TASK INSTRUCTIONS —
From the first line to the last, write out the data below exactly.

EXCERPTED DATA —
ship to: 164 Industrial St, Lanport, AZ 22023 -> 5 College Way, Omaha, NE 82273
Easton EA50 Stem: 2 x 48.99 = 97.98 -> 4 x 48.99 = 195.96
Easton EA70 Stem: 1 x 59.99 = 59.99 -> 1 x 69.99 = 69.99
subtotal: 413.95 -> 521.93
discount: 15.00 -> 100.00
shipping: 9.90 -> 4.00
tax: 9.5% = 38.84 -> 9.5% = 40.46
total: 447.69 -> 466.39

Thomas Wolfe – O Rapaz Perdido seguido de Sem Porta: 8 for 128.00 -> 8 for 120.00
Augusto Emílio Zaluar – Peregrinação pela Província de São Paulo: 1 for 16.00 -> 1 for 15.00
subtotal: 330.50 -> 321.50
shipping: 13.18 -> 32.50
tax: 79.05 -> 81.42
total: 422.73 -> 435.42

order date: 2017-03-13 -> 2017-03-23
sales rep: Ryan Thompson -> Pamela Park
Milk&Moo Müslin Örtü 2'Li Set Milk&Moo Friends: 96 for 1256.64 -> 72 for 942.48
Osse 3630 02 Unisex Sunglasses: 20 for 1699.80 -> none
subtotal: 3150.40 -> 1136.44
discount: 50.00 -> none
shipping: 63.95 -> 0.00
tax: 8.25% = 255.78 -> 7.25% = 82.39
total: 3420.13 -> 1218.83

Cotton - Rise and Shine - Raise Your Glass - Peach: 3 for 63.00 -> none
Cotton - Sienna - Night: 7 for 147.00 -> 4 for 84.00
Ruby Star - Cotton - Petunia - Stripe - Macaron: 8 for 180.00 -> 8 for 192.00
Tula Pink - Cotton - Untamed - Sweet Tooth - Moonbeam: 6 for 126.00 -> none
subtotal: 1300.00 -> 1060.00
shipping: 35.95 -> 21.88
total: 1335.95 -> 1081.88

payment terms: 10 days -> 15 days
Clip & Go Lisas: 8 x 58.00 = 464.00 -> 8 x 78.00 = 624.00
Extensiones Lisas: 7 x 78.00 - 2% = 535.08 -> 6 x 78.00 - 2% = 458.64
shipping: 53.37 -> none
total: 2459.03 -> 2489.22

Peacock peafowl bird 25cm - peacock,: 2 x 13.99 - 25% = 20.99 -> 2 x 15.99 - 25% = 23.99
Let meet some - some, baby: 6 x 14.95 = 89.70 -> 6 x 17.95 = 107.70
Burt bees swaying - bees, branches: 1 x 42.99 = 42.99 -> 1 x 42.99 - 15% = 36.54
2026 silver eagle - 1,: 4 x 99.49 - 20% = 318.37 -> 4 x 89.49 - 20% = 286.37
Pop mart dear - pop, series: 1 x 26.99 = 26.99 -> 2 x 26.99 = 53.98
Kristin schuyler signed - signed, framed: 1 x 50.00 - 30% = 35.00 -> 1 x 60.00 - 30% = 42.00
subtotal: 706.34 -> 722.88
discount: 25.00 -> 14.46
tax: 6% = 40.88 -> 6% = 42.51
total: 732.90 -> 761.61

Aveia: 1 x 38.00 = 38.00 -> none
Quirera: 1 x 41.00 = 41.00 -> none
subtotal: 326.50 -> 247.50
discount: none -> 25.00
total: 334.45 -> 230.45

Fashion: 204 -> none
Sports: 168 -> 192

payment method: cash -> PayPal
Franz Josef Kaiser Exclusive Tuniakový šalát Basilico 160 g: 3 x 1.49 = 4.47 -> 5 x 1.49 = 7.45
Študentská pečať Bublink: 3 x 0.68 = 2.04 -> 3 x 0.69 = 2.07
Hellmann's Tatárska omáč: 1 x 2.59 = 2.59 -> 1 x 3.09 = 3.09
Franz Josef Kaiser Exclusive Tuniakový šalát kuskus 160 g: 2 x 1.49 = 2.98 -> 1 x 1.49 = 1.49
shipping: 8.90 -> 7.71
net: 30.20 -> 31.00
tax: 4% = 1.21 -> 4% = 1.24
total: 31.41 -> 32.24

REPLY TO THE TASK —
ship to: 164 Industrial St, Lanport, AZ 22023 -> 5 College Way, Omaha, NE 82273
Easton EA50 Stem: 2 x 48.99 = 97.98 -> 4 x 48.99 = 195.96
Easton EA70 Stem: 1 x 59.99 = 59.99 -> 1 x 69.99 = 69.99
subtotal: 413.95 -> 521.93
discount: 15.00 -> 100.00
shipping: 9.90 -> 4.00
tax: 9.5% = 38.84 -> 9.5% = 40.46
total: 447.69 -> 466.39

Thomas Wolfe – O Rapaz Perdido seguido de Sem Porta: 8 for 128.00 -> 8 for 120.00
Augusto Emílio Zaluar – Peregrinação pela Província de São Paulo: 1 for 16.00 -> 1 for 15.00
subtotal: 330.50 -> 321.50
shipping: 13.18 -> 32.50
tax: 79.05 -> 81.42
total: 422.73 -> 435.42

order date: 2017-03-13 -> 2017-03-23
sales rep: Ryan Thompson -> Pamela Park
Milk&Moo Müslin Örtü 2'Li Set Milk&Moo Friends: 96 for 1256.64 -> 72 for 942.48
Osse 3630 02 Unisex Sunglasses: 20 for 1699.80 -> none
subtotal: 3150.40 -> 1136.44
discount: 50.00 -> none
shipping: 63.95 -> 0.00
tax: 8.25% = 255.78 -> 7.25% = 82.39
total: 3420.13 -> 1218.83

Cotton - Rise and Shine - Raise Your Glass - Peach: 3 for 63.00 -> none
Cotton - Sienna - Night: 7 for 147.00 -> 4 for 84.00
Ruby Star - Cotton - Petunia - Stripe - Macaron: 8 for 180.00 -> 8 for 192.00
Tula Pink - Cotton - Untamed - Sweet Tooth - Moonbeam: 6 for 126.00 -> none
subtotal: 1300.00 -> 1060.00
shipping: 35.95 -> 21.88
total: 1335.95 -> 1081.88

payment terms: 10 days -> 15 days
Clip & Go Lisas: 8 x 58.00 = 464.00 -> 8 x 78.00 = 624.00
Extensiones Lisas: 7 x 78.00 - 2% = 535.08 -> 6 x 78.00 - 2% = 458.64
shipping: 53.37 -> none
total: 2459.03 -> 2489.22

Peacock peafowl bird 25cm - peacock,: 2 x 13.99 - 25% = 20.99 -> 2 x 15.99 - 25% = 23.99
Let meet some - some, baby: 6 x 14.95 = 89.70 -> 6 x 17.95 = 107.70
Burt bees swaying - bees, branches: 1 x 42.99 = 42.99 -> 1 x 42.99 - 15% = 36.54
2026 silver eagle - 1,: 4 x 99.49 - 20% = 318.37 -> 4 x 89.49 - 20% = 286.37
Pop mart dear - pop, series: 1 x 26.99 = 26.99 -> 2 x 26.99 = 53.98
Kristin schuyler signed - signed, framed: 1 x 50.00 - 30% = 35.00 -> 1 x 60.00 - 30% = 42.00
subtotal: 706.34 -> 722.88
discount: 25.00 -> 14.46
tax: 6% = 40.88 -> 6% = 42.51
total: 732.90 -> 761.61

Aveia: 1 x 38.00 = 38.00 -> none
Quirera: 1 x 41.00 = 41.00 -> none
subtotal: 326.50 -> 247.50
discount: none -> 25.00
total: 334.45 -> 230.45

Fashion: 204 -> none
Sports: 168 -> 192

payment method: cash -> PayPal
Franz Josef Kaiser Exclusive Tuniakový šalát Basilico 160 g: 3 x 1.49 = 4.47 -> 5 x 1.49 = 7.45
Študentská pečať Bublink: 3 x 0.68 = 2.04 -> 3 x 0.69 = 2.07
Hellmann's Tatárska omáč: 1 x 2.59 = 2.59 -> 1 x 3.09 = 3.09
Franz Josef Kaiser Exclusive Tuniakový šalát kuskus 160 g: 2 x 1.49 = 2.98 -> 1 x 1.49 = 1.49
shipping: 8.90 -> 7.71
net: 30.20 -> 31.00
tax: 4% = 1.21 -> 4% = 1.24
total: 31.41 -> 32.24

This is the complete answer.